# What the exercise asks:
Every line of the records below that holds the word "green" belongs in the answer.

# Records for this task:
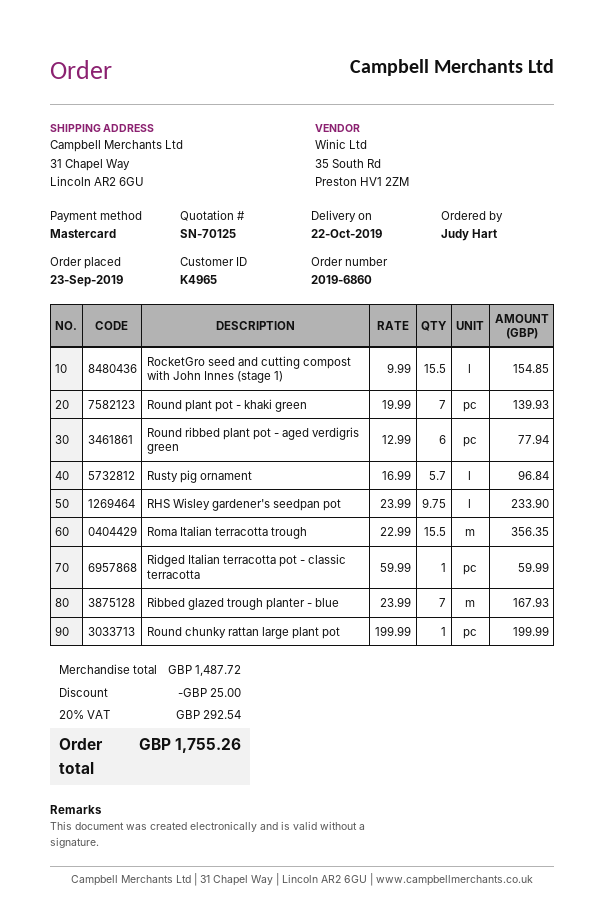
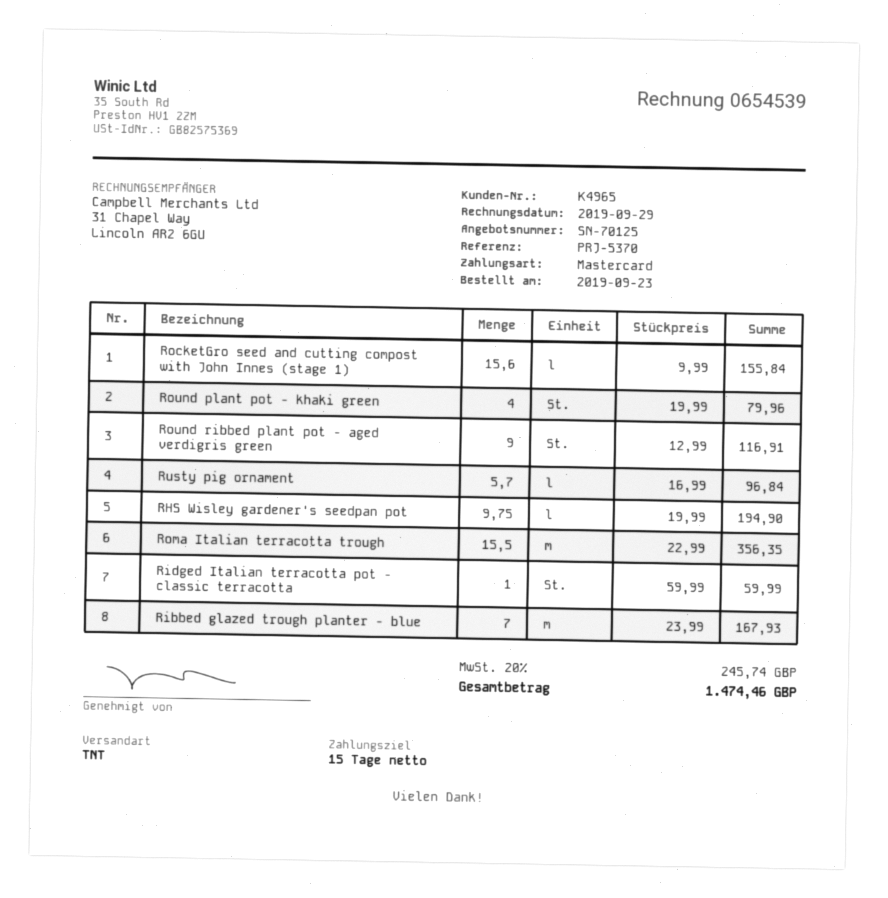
RocketGro seed and cutting compost with John Innes (stage 1): 15.5 x 9.99 = 154.85 -> 15.6 x 9.99 = 155.84
Round plant pot - khaki green: 7 x 19.99 = 139.93 -> 4 x 19.99 = 79.96
Round ribbed plant pot - aged verdigris green: 6 x 12.99 = 77.94 -> 9 x 12.99 = 116.91
RHS Wisley gardener's seedpan pot: 9.75 x 23.99 = 233.90 -> 9.75 x 19.99 = 194.90
Round chunky rattan large plant pot: 1 x 199.99 = 199.99 -> none
discount: 25.00 -> none
tax: 20% = 292.54 -> 20% = 245.74
total: 1755.26 -> 1474.46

# Response to this task:
Round plant pot - khaki green: 7 x 19.99 = 139.93 -> 4 x 19.99 = 79.96
Round ribbed plant pot - aged verdigris green: 6 x 12.99 = 77.94 -> 9 x 12.99 = 116.91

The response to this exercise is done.